Extracted records —

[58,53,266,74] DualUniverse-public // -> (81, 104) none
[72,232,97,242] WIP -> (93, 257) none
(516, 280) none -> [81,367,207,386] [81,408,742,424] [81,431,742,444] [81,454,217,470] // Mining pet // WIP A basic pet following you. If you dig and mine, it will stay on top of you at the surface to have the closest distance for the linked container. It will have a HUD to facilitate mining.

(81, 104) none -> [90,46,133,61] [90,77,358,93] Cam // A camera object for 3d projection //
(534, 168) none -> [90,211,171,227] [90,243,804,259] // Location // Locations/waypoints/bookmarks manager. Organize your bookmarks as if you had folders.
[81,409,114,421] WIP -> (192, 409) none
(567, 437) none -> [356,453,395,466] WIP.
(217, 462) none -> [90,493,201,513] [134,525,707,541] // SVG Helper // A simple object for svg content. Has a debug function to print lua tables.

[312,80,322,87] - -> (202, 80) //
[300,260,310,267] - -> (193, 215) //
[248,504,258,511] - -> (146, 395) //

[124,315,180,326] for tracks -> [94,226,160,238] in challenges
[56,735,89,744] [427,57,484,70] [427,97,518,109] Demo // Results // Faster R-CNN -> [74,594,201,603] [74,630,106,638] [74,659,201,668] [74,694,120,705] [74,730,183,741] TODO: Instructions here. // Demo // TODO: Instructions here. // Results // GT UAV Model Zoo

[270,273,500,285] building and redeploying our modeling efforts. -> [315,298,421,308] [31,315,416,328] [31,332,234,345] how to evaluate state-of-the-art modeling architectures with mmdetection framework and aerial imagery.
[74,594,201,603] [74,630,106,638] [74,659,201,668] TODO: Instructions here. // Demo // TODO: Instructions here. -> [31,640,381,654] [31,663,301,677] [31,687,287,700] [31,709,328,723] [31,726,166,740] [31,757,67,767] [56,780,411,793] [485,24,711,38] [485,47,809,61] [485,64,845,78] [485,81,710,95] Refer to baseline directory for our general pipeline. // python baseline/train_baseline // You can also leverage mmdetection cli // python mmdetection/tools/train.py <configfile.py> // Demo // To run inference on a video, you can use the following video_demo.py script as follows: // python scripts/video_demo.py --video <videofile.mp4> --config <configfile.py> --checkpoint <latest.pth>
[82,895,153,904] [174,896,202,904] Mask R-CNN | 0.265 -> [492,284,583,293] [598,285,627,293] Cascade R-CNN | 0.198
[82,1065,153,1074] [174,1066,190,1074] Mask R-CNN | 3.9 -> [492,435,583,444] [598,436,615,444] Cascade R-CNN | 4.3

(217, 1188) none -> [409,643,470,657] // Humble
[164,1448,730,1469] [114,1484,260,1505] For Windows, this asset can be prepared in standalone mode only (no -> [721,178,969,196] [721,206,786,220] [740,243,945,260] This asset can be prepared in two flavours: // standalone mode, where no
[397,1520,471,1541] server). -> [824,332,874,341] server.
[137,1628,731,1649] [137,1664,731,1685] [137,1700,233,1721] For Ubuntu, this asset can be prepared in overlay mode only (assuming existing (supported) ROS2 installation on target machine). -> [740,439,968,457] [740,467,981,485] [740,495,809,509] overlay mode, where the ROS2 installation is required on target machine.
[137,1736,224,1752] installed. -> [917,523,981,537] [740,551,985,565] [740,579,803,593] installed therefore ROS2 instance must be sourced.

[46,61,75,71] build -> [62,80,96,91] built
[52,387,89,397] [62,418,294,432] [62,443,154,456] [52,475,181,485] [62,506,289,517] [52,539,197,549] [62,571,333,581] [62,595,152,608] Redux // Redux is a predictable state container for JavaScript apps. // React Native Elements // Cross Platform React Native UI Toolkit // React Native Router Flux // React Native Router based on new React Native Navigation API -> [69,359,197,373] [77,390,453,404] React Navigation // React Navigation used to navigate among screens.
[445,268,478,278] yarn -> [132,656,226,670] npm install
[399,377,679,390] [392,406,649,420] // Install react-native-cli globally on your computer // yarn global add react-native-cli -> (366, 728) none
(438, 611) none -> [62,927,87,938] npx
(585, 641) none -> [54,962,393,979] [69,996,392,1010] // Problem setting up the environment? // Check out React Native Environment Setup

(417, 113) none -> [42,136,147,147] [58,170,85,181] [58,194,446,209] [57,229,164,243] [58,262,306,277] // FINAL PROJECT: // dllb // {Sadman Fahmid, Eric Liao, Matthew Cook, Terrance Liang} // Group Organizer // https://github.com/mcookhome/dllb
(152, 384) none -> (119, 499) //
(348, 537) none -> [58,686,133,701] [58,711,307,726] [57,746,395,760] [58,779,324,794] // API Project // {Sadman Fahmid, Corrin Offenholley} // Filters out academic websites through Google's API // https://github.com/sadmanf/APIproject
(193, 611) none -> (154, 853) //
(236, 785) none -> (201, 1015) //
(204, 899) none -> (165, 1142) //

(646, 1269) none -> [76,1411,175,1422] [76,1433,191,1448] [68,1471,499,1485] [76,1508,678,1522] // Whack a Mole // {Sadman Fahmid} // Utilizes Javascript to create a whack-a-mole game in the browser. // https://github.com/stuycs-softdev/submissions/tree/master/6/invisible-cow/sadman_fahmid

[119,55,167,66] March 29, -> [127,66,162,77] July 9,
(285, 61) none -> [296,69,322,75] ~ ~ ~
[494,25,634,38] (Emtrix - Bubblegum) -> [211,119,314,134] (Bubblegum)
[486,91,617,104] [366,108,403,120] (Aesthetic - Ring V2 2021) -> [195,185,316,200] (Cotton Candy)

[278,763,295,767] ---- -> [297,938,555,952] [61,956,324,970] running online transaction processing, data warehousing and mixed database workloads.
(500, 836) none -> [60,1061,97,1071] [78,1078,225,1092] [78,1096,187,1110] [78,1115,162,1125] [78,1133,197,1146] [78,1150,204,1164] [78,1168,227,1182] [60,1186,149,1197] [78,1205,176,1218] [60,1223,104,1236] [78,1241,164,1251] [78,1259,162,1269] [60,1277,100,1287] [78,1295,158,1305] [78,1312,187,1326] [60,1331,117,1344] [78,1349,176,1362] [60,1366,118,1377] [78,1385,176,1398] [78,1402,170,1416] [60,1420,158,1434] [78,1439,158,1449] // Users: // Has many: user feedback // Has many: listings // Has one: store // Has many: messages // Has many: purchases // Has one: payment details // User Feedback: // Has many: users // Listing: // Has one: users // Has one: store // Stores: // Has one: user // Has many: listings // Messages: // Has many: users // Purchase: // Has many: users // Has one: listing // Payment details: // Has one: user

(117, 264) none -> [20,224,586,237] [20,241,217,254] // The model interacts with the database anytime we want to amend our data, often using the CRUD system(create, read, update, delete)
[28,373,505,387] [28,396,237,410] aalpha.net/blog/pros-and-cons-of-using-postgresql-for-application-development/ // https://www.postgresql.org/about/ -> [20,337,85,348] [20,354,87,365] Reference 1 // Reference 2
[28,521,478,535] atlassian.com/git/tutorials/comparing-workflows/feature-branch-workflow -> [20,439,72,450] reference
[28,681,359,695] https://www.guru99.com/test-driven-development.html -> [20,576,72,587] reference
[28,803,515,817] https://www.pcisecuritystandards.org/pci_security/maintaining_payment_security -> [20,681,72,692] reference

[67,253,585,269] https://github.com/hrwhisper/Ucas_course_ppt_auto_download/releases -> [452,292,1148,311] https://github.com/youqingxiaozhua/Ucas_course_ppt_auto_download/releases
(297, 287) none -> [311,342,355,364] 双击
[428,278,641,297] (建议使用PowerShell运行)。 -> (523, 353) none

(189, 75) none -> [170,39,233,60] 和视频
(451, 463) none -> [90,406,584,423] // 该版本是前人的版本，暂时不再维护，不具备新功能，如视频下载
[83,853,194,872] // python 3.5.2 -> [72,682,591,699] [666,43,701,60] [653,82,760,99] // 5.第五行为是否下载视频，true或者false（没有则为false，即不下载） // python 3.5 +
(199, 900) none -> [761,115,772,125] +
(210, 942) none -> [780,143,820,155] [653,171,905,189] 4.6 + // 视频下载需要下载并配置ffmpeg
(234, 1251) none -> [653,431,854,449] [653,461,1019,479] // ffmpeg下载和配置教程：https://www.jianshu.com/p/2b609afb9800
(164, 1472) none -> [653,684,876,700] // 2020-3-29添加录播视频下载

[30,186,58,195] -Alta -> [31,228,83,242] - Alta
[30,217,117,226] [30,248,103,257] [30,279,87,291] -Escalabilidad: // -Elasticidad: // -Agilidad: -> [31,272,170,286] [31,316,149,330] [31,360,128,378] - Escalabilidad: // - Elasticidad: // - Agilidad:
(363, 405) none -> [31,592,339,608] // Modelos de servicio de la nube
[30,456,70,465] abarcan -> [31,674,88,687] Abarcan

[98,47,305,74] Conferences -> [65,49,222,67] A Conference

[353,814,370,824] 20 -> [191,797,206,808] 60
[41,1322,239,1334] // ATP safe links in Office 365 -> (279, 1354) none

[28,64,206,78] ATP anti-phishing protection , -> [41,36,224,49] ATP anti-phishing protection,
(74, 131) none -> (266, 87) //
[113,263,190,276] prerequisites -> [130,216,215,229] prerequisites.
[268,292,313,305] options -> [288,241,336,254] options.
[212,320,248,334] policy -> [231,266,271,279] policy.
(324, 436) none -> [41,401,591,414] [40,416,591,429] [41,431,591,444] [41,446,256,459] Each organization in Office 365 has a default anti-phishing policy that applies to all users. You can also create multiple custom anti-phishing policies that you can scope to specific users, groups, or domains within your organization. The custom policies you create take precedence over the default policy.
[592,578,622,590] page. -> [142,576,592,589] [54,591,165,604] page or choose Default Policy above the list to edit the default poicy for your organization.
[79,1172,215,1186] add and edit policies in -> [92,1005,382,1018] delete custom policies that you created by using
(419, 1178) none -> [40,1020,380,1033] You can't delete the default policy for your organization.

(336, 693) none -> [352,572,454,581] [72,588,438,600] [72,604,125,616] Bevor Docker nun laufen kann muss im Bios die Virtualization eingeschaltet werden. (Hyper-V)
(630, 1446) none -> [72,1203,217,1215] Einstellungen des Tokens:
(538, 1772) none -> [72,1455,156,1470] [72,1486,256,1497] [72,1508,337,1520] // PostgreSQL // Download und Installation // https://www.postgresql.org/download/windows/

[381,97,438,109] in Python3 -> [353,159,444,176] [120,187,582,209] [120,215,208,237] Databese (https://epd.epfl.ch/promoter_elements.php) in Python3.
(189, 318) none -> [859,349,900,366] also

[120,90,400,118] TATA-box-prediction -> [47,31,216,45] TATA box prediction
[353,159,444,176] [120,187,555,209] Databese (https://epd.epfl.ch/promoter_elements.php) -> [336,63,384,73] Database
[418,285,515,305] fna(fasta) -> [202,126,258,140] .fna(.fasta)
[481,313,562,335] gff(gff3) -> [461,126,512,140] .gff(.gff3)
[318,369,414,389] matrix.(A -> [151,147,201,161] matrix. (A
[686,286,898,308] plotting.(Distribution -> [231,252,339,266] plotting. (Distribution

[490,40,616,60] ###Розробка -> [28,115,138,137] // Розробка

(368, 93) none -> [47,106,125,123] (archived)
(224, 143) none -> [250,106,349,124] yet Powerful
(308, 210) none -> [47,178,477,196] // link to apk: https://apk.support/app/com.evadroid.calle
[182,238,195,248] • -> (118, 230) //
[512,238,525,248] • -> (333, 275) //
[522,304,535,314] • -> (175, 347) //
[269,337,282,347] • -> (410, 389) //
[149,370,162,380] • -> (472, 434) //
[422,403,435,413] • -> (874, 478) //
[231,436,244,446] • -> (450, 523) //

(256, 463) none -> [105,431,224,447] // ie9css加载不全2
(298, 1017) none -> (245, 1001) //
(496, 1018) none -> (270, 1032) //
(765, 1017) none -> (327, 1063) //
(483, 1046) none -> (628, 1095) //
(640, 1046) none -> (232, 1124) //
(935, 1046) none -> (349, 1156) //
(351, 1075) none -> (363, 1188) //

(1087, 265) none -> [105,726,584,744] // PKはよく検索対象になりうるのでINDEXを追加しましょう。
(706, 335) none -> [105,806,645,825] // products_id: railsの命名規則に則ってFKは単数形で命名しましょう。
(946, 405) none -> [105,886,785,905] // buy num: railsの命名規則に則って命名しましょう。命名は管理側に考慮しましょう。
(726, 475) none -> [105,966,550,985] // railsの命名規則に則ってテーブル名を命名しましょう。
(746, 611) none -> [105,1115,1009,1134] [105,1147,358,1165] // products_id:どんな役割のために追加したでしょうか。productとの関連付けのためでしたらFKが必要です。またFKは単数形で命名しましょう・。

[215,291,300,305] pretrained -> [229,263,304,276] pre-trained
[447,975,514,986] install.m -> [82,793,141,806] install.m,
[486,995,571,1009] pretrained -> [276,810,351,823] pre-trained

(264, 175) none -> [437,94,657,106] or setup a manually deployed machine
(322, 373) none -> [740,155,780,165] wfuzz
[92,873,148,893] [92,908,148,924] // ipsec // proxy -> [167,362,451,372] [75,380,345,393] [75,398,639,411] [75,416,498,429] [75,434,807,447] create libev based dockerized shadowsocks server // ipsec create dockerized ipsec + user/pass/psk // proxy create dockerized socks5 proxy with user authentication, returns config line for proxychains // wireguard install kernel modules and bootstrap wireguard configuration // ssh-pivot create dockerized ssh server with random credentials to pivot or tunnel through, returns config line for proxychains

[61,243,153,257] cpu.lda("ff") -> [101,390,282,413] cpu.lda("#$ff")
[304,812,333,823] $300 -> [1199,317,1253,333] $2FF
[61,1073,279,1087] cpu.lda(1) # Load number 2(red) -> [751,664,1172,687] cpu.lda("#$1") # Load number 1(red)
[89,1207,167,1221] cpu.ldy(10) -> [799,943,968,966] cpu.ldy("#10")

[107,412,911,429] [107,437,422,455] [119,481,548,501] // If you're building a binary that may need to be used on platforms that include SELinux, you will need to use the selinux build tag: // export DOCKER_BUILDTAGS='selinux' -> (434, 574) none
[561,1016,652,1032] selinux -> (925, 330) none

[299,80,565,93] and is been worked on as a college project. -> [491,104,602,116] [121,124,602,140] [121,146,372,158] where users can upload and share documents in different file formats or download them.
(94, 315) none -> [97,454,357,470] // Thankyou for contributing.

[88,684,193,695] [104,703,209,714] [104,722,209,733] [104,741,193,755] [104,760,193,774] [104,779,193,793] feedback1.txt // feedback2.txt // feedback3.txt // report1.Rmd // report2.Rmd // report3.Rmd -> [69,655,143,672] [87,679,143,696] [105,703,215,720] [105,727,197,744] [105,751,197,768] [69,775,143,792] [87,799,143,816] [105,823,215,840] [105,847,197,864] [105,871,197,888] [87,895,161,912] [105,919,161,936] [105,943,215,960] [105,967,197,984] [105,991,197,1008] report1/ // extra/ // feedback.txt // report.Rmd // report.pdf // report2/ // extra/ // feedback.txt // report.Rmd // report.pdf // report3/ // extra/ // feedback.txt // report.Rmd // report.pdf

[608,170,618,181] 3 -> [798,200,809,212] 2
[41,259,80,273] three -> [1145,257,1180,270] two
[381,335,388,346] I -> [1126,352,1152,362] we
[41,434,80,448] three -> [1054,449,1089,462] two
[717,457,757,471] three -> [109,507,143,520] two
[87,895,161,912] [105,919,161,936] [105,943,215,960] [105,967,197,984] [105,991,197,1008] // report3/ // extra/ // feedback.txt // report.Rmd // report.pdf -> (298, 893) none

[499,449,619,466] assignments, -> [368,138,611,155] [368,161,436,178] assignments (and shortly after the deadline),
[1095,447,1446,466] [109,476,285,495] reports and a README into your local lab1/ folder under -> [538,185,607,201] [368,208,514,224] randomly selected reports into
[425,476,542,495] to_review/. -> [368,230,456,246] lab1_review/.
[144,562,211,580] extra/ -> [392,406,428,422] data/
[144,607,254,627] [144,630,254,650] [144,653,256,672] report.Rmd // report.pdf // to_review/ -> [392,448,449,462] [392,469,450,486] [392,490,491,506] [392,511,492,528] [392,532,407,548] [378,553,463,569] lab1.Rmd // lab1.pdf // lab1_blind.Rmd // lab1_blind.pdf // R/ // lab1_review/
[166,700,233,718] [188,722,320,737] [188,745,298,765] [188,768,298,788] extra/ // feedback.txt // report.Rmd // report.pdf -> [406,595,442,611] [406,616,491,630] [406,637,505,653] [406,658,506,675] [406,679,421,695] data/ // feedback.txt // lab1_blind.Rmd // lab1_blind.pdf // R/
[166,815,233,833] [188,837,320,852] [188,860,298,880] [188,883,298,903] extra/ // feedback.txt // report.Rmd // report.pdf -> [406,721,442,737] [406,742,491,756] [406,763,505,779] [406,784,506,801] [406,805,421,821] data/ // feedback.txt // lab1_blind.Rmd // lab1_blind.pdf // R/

Assigned task —
From the records above, copy out the line with "(285, 61) none -> [296,69,322,75] ~ ~ ~", the line with "1 // Reference 2", and every line between them, word for word.

Answer to this problem —
(285, 61) none -> [296,69,322,75] ~ ~ ~
[494,25,634,38] (Emtrix - Bubblegum) -> [211,119,314,134] (Bubblegum)
[486,91,617,104] [366,108,403,120] (Aesthetic - Ring V2 2021) -> [195,185,316,200] (Cotton Candy)

[278,763,295,767] ---- -> [297,938,555,952] [61,956,324,970] running online transaction processing, data warehousing and mixed database workloads.
(500, 836) none -> [60,1061,97,1071] [78,1078,225,1092] [78,1096,187,1110] [78,1115,162,1125] [78,1133,197,1146] [78,1150,204,1164] [78,1168,227,1182] [60,1186,149,1197] [78,1205,176,1218] [60,1223,104,1236] [78,1241,164,1251] [78,1259,162,1269] [60,1277,100,1287] [78,1295,158,1305] [78,1312,187,1326] [60,1331,117,1344] [78,1349,176,1362] [60,1366,118,1377] [78,1385,176,1398] [78,1402,170,1416] [60,1420,158,1434] [78,1439,158,1449] // Users: // Has many: user feedback // Has many: listings // Has one: store // Has many: messages // Has many: purchases // Has one: payment details // User Feedback: // Has many: users // Listing: // Has one: users // Has one: store // Stores: // Has one: user // Has many: listings // Messages: // Has many: users // Purchase: // Has many: users // Has one: listing // Payment details: // Has one: user

(117, 264) none -> [20,224,586,237] [20,241,217,254] // The model interacts with the database anytime we want to amend our data, often using the CRUD system(create, read, update, delete)
[28,373,505,387] [28,396,237,410] aalpha.net/blog/pros-and-cons-of-using-postgresql-for-application-development/ // https://www.postgresql.org/about/ -> [20,337,85,348] [20,354,87,365] Reference 1 // Reference 2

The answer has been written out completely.